Regardless of economics, race or status, people value love and recognize that love will shape what is good and true. It should not be surprising to anybody that love permeates and lies at the heart of our Biblical message.
Since our English word love is used so broadly, it is helpful to distinguish between different types of love in order to gain a more precise understanding of the New Testament’s message. This can be easily accomplished because the New Testament was written in Greek and there are various Greek words for love.
Eros is probably what most people mean when they announce with a smile, “I’m in love.” This type of love covers everything from queasy stomachs and warm fuzzy feelings to strong sensual passion.
There are a couple of very interesting characteristics about eros. First, in order to exist eros is dependent upon the situation and circumstances. As long as a couple is enjoying a romantic situation, eros can thrive. But, as soon as hurtful words or actions appear, eros simply evaporates.
Second, eros is also held captive to each person’s perception. For example, if someone perceives a particular quiet evening dinner with candles to be romantic, eros will thrive. However, passion becomes squashed for someone whenever he or she interprets the current situation to be undesirable. Eros thus grows strong and then wastes away based upon our perceptions.

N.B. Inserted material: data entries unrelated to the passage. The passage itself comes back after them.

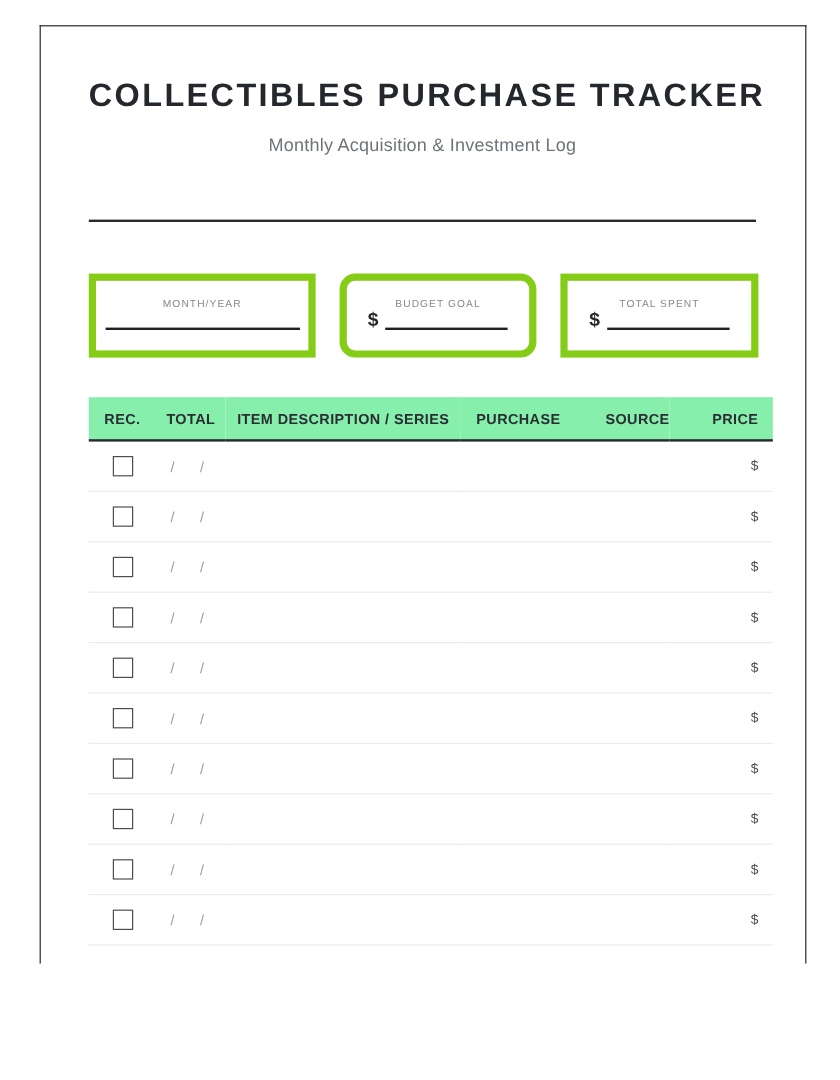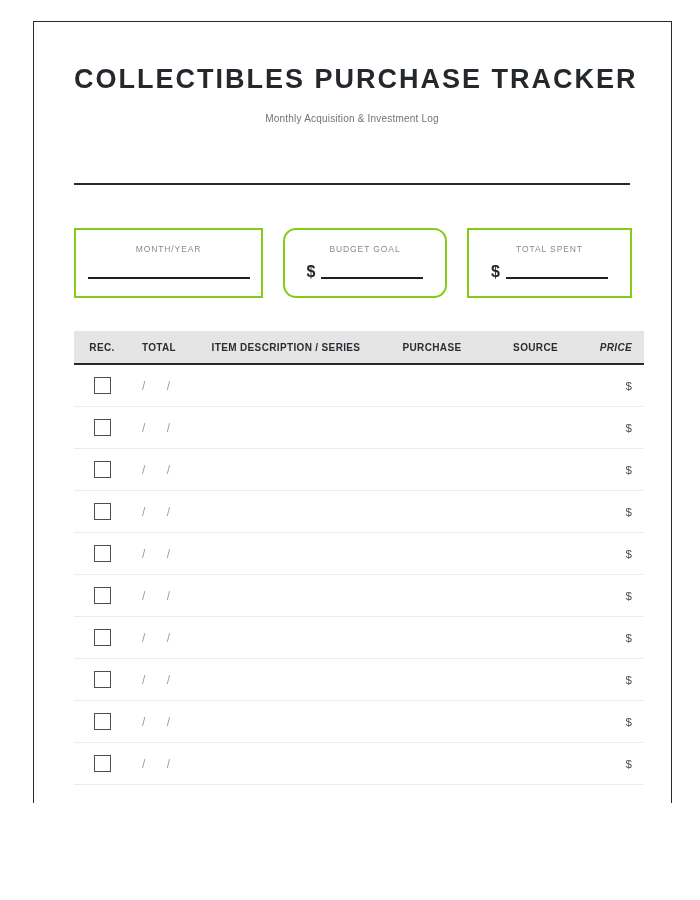--- a/index.html
+++ b/index.html
@@ -51,21 +51,21 @@
     font-weight: bold;
     letter-spacing: 2.0px;
     color: #24272c;
     line-height: 34px;
     white-space: nowrap;
   }
   .doc-subtitle {
     margin: 0;
     margin-top: 17px;
     text-align: center;
-    font-size: 10px;
+    font-size: 15px;
     font-weight: normal;
     color: #6e7479;
     letter-spacing: 0.2px;
   }
   .title-rule {
     position: absolute;
     left: 62px;
     top: 183px;
     width: 556px;
     height: 2.4px;
@@ -76,21 +76,21 @@
   .summary-row {
     position: absolute;
     left: 62px;
     top: 228px;
     width: 558px;
     display: flex;
     justify-content: space-between;
   }
   .summary-box {
     box-sizing: border-box;
-    border: 2px solid #84cc16;
+    border: 6px solid #84cc16;
     height: 70px;
     background: #ffffff;
     position: relative;
   }
   .summary-box.monthyear { width: 189px; }
   .summary-box.budget    { width: 164px; border-radius: 13px; }
   .summary-box.spent     { width: 165px; }
 
   .summary-label {
     position: absolute;
@@ -132,35 +132,35 @@
   
   .tracker-table {
     position: absolute;
     left: 62px;
     top: 331px;
     width: 558px;
     border-collapse: collapse;
     table-layout: fixed;
   }
   .tracker-table thead th {
-    background: #e5e5e5;
+    background: #86efac;
     border-bottom: 2px solid #26292e;
-    font-size: 10px;
+    font-size: 12px;
     font-weight: bold;
     letter-spacing: 0.35px;
     color: #2a2d32;
     padding: 11px 0 10px 0;
     white-space: nowrap;
   }
   .th-rec  { width: 56px;  text-align: center; }
   .th-date { width: 58px;  text-align: center; }
   .th-item { width: 196px; text-align: center; }
   .th-cond { width: 96px;  text-align: center; }
   .th-src  { width: 78px;  text-align: right; }
-  .th-price{ width: 74px;  text-align: right; padding-right: 12px !important; font-style: italic; }
+  .th-price{ width: 74px;  text-align: right; padding-right: 12px !important; }
 
   .tracker-table tbody td {
     height: 41px;
     border-bottom: 1px solid #ececec;
     font-size: 11px;
     color: #4a4e53;
     padding: 0;
   }
   .cell-rec { text-align: center; }
   .cell-date { text-align: center; }

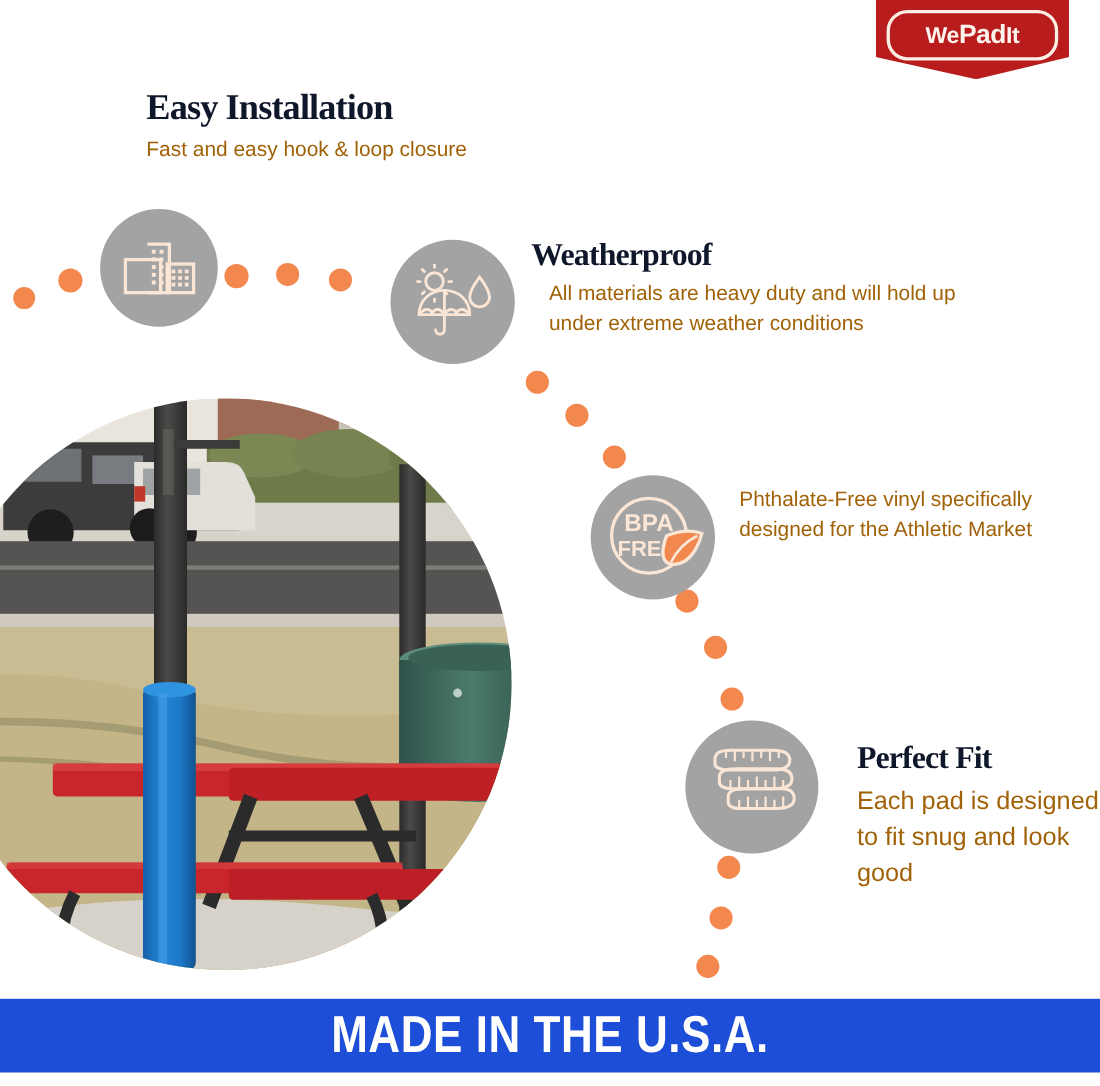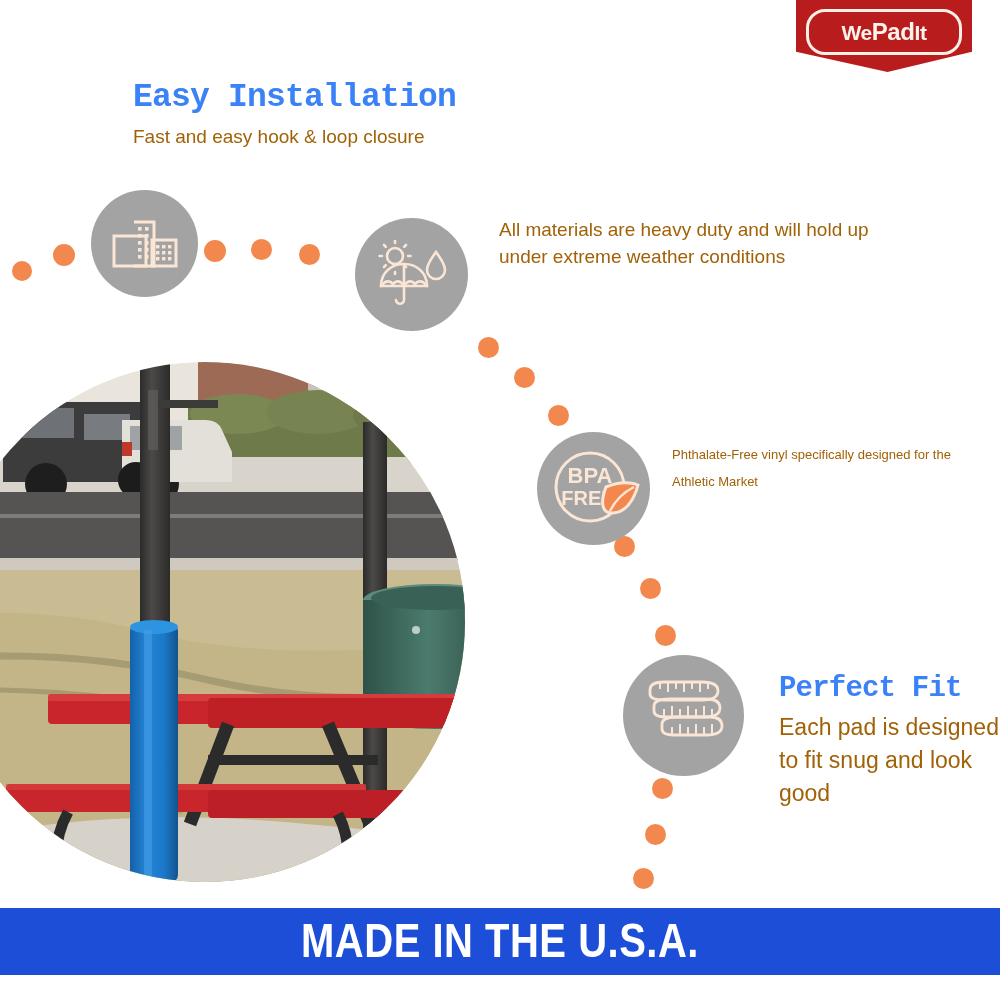--- a/index.html
+++ b/index.html
@@ -27,38 +27,38 @@
     font-size:21px;line-height:21px;color:#FDF3EC;letter-spacing:-0.4px;
     white-space:nowrap;font-family:"Liberation Sans", sans-serif;
   }
   .logo-text .lw{font-weight:bold;}
   .logo-text .lp{font-weight:bold;font-size:24px;}
   .logo-text .li{font-weight:bold;font-size:21px;}
 
   
   .block{position:absolute;}
   .b-title{
-    font-weight:bold;color:#3b82f6;letter-spacing:-0.8px;
-    font-family:Liberation Mono, monospace;
+    font-weight:bold;color:#0f172a;letter-spacing:-0.8px;
+    font-family:Liberation Serif, serif;
   }
   .b-desc{
     color:#a16207;font-family:"Liberation Sans", sans-serif;
   }
 
   #blk-install{left:133px;top:78px;width:420px;}
   #blk-install .b-title{font-size:33px;line-height:40px;}
   #blk-install .b-desc{font-size:19px;line-height:26px;margin-top:6px;}
 
   #blk-weather{left:483px;top:213px;width:420px;}
   #blk-weather .b-title{font-size:29px;line-height:38px;}
   #blk-weather .b-desc{font-size:19px;line-height:27px;margin-top:3px;margin-left:16px;}
 
   #blk-phth{left:672px;top:438px;width:300px;}
   #blk-phth .b-title{font-size:29px;line-height:38px;}
-  #blk-phth .b-desc{font-size:13px;line-height:27px;margin-top:3px;}
+  #blk-phth .b-desc{font-size:19px;line-height:27px;margin-top:3px;}
 
   #blk-fit{left:779px;top:670px;width:245px;}
   #blk-fit .b-title{font-size:29px;line-height:38px;}
   #blk-fit .b-desc{font-size:23px;line-height:33px;margin-top:3px;}
 
   
   .icon-circle{
     position:absolute;border-radius:50%;background:#a3a3a3;
     display:flex;align-items:center;justify-content:center;
   }
@@ -146,20 +146,21 @@
           <rect x="50" y="33" width="3.4" height="3.4"></rect>
           <rect x="56" y="33" width="3.4" height="3.4"></rect>
         <rect x="44" y="39" width="3.4" height="3.4"></rect>
           <rect x="50" y="39" width="3.4" height="3.4"></rect>
           <rect x="56" y="39" width="3.4" height="3.4"></rect>
       </g>
     </svg>
   </div>
 
   <div class="block" id="blk-weather">
+    <div class="b-title">Weatherproof</div>
     <div class="b-desc">All materials are heavy duty and will hold up under extreme weather conditions</div>
   </div>
 
   <div class="icon-circle" id="ic-weather">
     <svg width="76" height="70" viewBox="0 0 76 70" fill="none" stroke="#FBE6D6" stroke-width="2.6" stroke-linecap="round">
       <circle cx="21" cy="16" r="8"></circle>
       <path d="M21 3 v-2.5 M21 32 v2 M8 16 h-2.5 M34 16 h2.5 M11.8 6.8 l-1.8-1.8 M30.2 6.8 l1.8-1.8 M11.8 25.2 l-1.8 1.8 M30.2 25.2 l1.8 1.8"></path>
       <path d="M7 46 C7 32 18 24 30 24 C42 24 53 32 53 46 Z"></path>
       <path d="M7 46 C13 38 19 42 19 46 C19 42 25 38 30 46 C35 38 41 42 41 46 C41 42 47 38 53 46"></path>
       <path d="M30 24 v36 c0 5 -8 5 -8 0"></path>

Although eros at times might make us feel like we are on cloud nine, it can not provide a reliable basis for building a deep and meaningful relationship since it is so fickle and dependent upon perception and circumstances. Because of such things as accidents, diseases, and the fact that someone can choose to doubt or despise you regardless of your actions, it is clear that we can not determine how others will perceive us nor are we masters of our own circumstances. Although eros is exhilarating, this is not the Biblical word used for love.
We recognize philia and its meaning from the name Philadelphia, that is, the city of brotherly love. This is the love of friendship, best friends, and the fellowship of being with those people you enjoy.
Although philia is wonderful, it too is not reliable since it is also held captive by the sifting sands of situation as well as by ours and other’s perceptions and expectations. Unfortunately, we probably all know of a friendship which waned or was severed because of time, distance, harsh words, how someone interpreted another’s actions, etc. When the New Testament commends love, philia is the not the word which is used.
The Beauty of Agape*
Unlike the previous two types of love, agape is not limited to being held hostage by its environment and someone’s perception. The reason why agape can soar above these is because it is based upon the commitment of a decision. It entails the decision to proactively seek someone’s well-being. Since it is not a knee jerk reaction nor just a responsive feeling to how I’ve been treated, agape is capable of acting in a hostile environment where there are no warm fuzzy feelings. For example, Jesus’ teaching that we should agape our enemies is intended to show the boundless nature of the Christian commitment toward seeking another’s well-being. Luke 6:35
The New Testament is full of examples and teachings illustrating the nature of agape as well as teaching designed to train the disciple’s heart to be shaped by agape. A few examples illustrating the active nature of agape include:
• Knowing that sinful man would kill His Son, but also knowing that without Jesus we were doomed, God loved (agape) us by sending his Son. John 3:16
• Those who love (agape) Jesus will do what Jesus taught. John 14:15,23
• If a person has material resources and the love (agape) of God within him, his heart will take care of his brother who is in need. 1 John 3:17
• Just as Christ through love (agape) acted on behalf of the church, so too the Christian husband is to be motivated by love (agape) to act on behalf of his wife. Ephesians 5:25-29
If it were not enough that the proactive nature of agape has the power to rise above its environment, it can also empower passion and friendship! For example, when a spouse chooses to speak and act toward the mate with agape, this creates the loving environment in which eros and philia can thrive! Although the proactive spouse might even perceive the other spouse as being unkind or rude, additional problems can be prevented by responding out of agape while the power of agape works at nurturing the growth of the other forms of love!
Jesus taught his disciples that the world would know that they his people if they would show agape toward one another. John 13:35
*For the sake of simplicity, both agape (noun) and agapeo (verb) are being referred to by agape.